#### INFORMATION SUPPLIED
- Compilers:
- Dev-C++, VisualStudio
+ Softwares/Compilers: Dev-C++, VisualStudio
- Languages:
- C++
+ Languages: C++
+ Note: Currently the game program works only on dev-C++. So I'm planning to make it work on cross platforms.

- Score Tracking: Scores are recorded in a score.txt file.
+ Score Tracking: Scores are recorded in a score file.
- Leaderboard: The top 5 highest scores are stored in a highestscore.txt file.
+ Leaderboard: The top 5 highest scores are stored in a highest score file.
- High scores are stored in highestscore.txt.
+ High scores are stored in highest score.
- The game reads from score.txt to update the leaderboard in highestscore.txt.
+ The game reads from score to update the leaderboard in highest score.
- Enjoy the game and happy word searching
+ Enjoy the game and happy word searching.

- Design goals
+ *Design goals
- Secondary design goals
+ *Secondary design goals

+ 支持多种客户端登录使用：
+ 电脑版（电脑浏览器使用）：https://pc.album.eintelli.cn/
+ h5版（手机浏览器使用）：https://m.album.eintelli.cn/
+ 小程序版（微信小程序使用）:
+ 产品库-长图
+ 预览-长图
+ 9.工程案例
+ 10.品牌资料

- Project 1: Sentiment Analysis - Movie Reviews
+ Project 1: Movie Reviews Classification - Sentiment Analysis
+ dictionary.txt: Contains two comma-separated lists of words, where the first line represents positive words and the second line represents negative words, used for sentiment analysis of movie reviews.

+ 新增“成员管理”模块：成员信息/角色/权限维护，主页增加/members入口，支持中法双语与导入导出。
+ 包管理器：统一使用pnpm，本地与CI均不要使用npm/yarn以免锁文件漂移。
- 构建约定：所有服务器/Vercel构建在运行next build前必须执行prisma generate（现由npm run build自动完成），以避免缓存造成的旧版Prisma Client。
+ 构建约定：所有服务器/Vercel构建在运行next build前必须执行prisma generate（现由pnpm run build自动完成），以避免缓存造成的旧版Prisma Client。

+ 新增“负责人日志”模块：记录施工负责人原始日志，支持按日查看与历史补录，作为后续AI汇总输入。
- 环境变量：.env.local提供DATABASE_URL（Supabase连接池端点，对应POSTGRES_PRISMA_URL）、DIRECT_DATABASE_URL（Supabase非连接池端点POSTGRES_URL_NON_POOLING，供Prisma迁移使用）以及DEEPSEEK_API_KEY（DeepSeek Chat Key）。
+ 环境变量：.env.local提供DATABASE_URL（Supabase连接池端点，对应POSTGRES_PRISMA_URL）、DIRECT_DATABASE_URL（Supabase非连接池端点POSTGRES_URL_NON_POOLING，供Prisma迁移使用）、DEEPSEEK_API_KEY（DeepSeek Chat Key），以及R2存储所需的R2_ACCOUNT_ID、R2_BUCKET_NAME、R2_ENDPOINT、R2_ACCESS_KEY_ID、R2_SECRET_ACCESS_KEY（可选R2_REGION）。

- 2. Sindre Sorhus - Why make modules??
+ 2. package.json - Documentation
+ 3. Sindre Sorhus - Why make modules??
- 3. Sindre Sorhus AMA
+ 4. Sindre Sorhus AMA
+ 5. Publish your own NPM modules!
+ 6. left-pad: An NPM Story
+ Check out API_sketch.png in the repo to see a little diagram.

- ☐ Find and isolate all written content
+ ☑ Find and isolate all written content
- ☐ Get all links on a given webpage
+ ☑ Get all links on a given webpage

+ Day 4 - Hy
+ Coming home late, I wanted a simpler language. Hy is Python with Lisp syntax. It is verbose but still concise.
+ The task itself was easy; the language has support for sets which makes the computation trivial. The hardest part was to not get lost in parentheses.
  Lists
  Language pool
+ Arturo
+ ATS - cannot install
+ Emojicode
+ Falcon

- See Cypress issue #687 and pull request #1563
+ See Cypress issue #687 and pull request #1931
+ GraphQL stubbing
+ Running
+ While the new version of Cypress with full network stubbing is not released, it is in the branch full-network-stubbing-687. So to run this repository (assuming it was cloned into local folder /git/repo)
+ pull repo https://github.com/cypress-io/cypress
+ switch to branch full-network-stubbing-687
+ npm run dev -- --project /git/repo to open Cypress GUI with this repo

#### WORK TO COMPLETE
Produce a precise copy of all the material above.

#### EXERCISE ANSWER
- Compilers:
- Dev-C++, VisualStudio
+ Softwares/Compilers: Dev-C++, VisualStudio
- Languages:
- C++
+ Languages: C++
+ Note: Currently the game program works only on dev-C++. So I'm planning to make it work on cross platforms.

- Score Tracking: Scores are recorded in a score.txt file.
+ Score Tracking: Scores are recorded in a score file.
- Leaderboard: The top 5 highest scores are stored in a highestscore.txt file.
+ Leaderboard: The top 5 highest scores are stored in a highest score file.
- High scores are stored in highestscore.txt.
+ High scores are stored in highest score.
- The game reads from score.txt to update the leaderboard in highestscore.txt.
+ The game reads from score to update the leaderboard in highest score.
- Enjoy the game and happy word searching
+ Enjoy the game and happy word searching.

- Design goals
+ *Design goals
- Secondary design goals
+ *Secondary design goals

+ 支持多种客户端登录使用：
+ 电脑版（电脑浏览器使用）：https://pc.album.eintelli.cn/
+ h5版（手机浏览器使用）：https://m.album.eintelli.cn/
+ 小程序版（微信小程序使用）:
+ 产品库-长图
+ 预览-长图
+ 9.工程案例
+ 10.品牌资料

- Project 1: Sentiment Analysis - Movie Reviews
+ Project 1: Movie Reviews Classification - Sentiment Analysis
+ dictionary.txt: Contains two comma-separated lists of words, where the first line represents positive words and the second line represents negative words, used for sentiment analysis of movie reviews.

+ 新增“成员管理”模块：成员信息/角色/权限维护，主页增加/members入口，支持中法双语与导入导出。
+ 包管理器：统一使用pnpm，本地与CI均不要使用npm/yarn以免锁文件漂移。
- 构建约定：所有服务器/Vercel构建在运行next build前必须执行prisma generate（现由npm run build自动完成），以避免缓存造成的旧版Prisma Client。
+ 构建约定：所有服务器/Vercel构建在运行next build前必须执行prisma generate（现由pnpm run build自动完成），以避免缓存造成的旧版Prisma Client。

+ 新增“负责人日志”模块：记录施工负责人原始日志，支持按日查看与历史补录，作为后续AI汇总输入。
- 环境变量：.env.local提供DATABASE_URL（Supabase连接池端点，对应POSTGRES_PRISMA_URL）、DIRECT_DATABASE_URL（Supabase非连接池端点POSTGRES_URL_NON_POOLING，供Prisma迁移使用）以及DEEPSEEK_API_KEY（DeepSeek Chat Key）。
+ 环境变量：.env.local提供DATABASE_URL（Supabase连接池端点，对应POSTGRES_PRISMA_URL）、DIRECT_DATABASE_URL（Supabase非连接池端点POSTGRES_URL_NON_POOLING，供Prisma迁移使用）、DEEPSEEK_API_KEY（DeepSeek Chat Key），以及R2存储所需的R2_ACCOUNT_ID、R2_BUCKET_NAME、R2_ENDPOINT、R2_ACCESS_KEY_ID、R2_SECRET_ACCESS_KEY（可选R2_REGION）。

- 2. Sindre Sorhus - Why make modules??
+ 2. package.json - Documentation
+ 3. Sindre Sorhus - Why make modules??
- 3. Sindre Sorhus AMA
+ 4. Sindre Sorhus AMA
+ 5. Publish your own NPM modules!
+ 6. left-pad: An NPM Story
+ Check out API_sketch.png in the repo to see a little diagram.

- ☐ Find and isolate all written content
+ ☑ Find and isolate all written content
- ☐ Get all links on a given webpage
+ ☑ Get all links on a given webpage

+ Day 4 - Hy
+ Coming home late, I wanted a simpler language. Hy is Python with Lisp syntax. It is verbose but still concise.
+ The task itself was easy; the language has support for sets which makes the computation trivial. The hardest part was to not get lost in parentheses.
  Lists
  Language pool
+ Arturo
+ ATS - cannot install
+ Emojicode
+ Falcon

- See Cypress issue #687 and pull request #1563
+ See Cypress issue #687 and pull request #1931
+ GraphQL stubbing
+ Running
+ While the new version of Cypress with full network stubbing is not released, it is in the branch full-network-stubbing-687. So to run this repository (assuming it was cloned into local folder /git/repo)
+ pull repo https://github.com/cypress-io/cypress
+ switch to branch full-network-stubbing-687
+ npm run dev -- --project /git/repo to open Cypress GUI with this repo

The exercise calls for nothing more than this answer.